**Data provided**
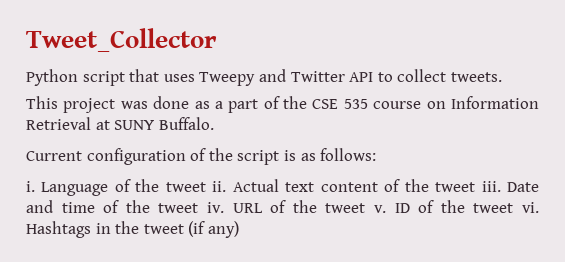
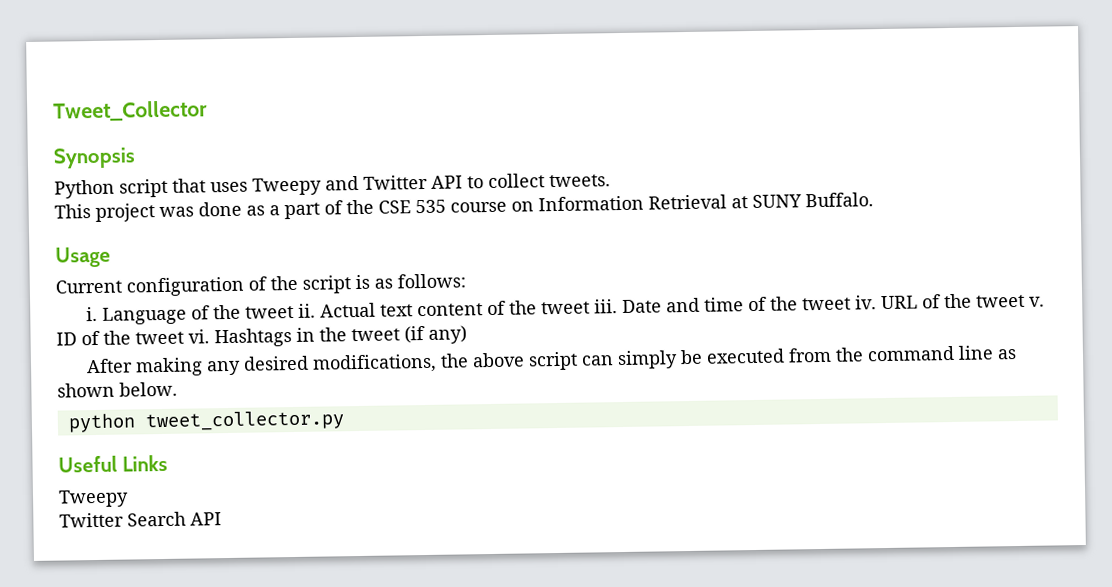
(217, 40) none -> [53,147,136,169] // Synopsis
(214, 123) none -> [55,246,111,268] // Usage
(239, 229) none -> [86,345,1018,377] [57,381,178,398] [67,410,345,433] [58,454,168,473] [58,489,129,508] [59,511,222,528] // After making any desired modifications, the above script can simply be executed from the command line as shown below. // python tweet_collector.py // Useful Links // Tweepy // Twitter Search API

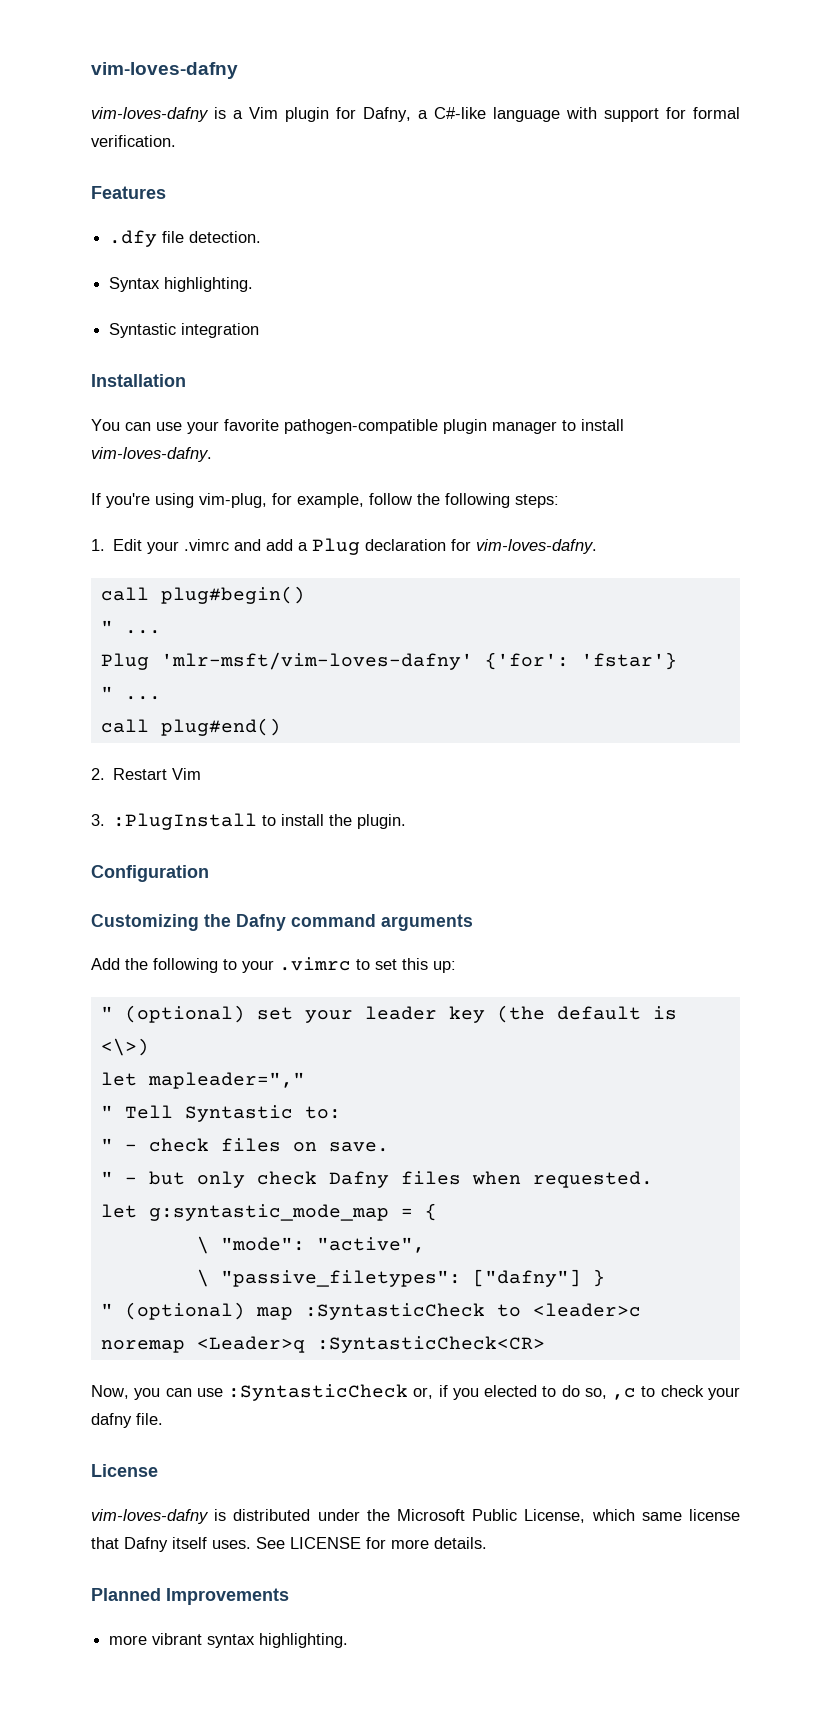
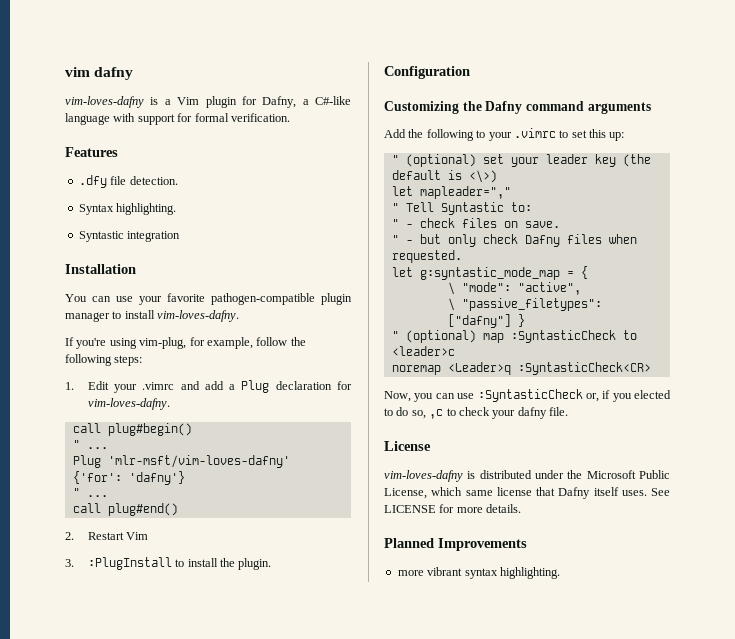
[91,62,238,79] vim-loves-dafny -> [65,67,134,80] vim dafny
[580,652,677,670] 'fstar'} -> [128,471,185,485] 'dafny'}

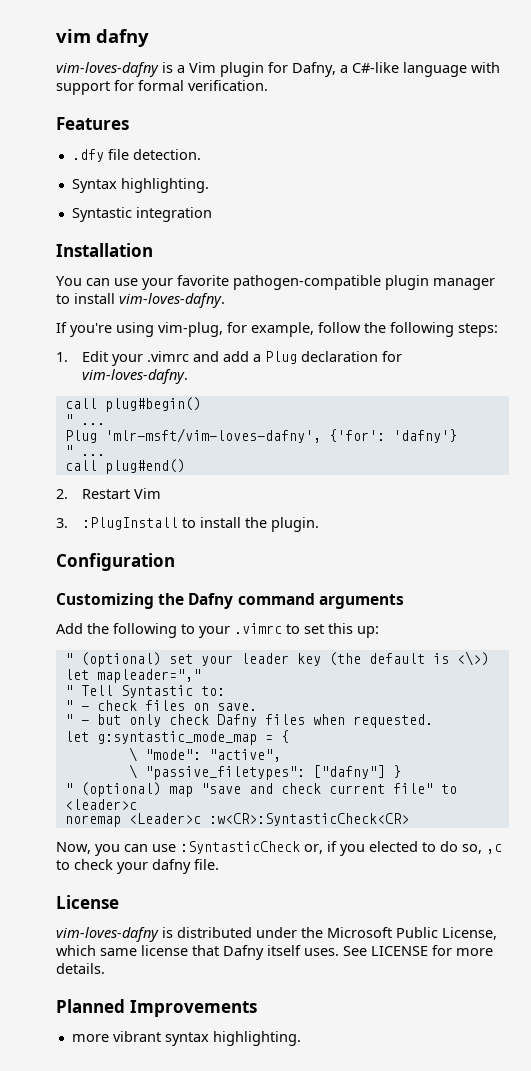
[107,455,290,468] 'mlr-msft/vim-loves-dafny' -> [104,428,321,443] 'mlr-msft/vim-loves-dafny',
[510,330,616,343] :SyntasticCheck -> [200,783,433,794] "save and check current file"
[447,362,651,375] <Leader>q :SyntasticCheck<CR> -> [128,813,409,826] <Leader>c :w<CR>:SyntasticCheck<CR>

**What to produce**
All entries above are to be reproduced exactly, with no pictures.

**Solution**
(217, 40) none -> [53,147,136,169] // Synopsis
(214, 123) none -> [55,246,111,268] // Usage
(239, 229) none -> [86,345,1018,377] [57,381,178,398] [67,410,345,433] [58,454,168,473] [58,489,129,508] [59,511,222,528] // After making any desired modifications, the above script can simply be executed from the command line as shown below. // python tweet_collector.py // Useful Links // Tweepy // Twitter Search API

[91,62,238,79] vim-loves-dafny -> [65,67,134,80] vim dafny
[580,652,677,670] 'fstar'} -> [128,471,185,485] 'dafny'}

[107,455,290,468] 'mlr-msft/vim-loves-dafny' -> [104,428,321,443] 'mlr-msft/vim-loves-dafny',
[510,330,616,343] :SyntasticCheck -> [200,783,433,794] "save and check current file"
[447,362,651,375] <Leader>q :SyntasticCheck<CR> -> [128,813,409,826] <Leader>c :w<CR>:SyntasticCheck<CR>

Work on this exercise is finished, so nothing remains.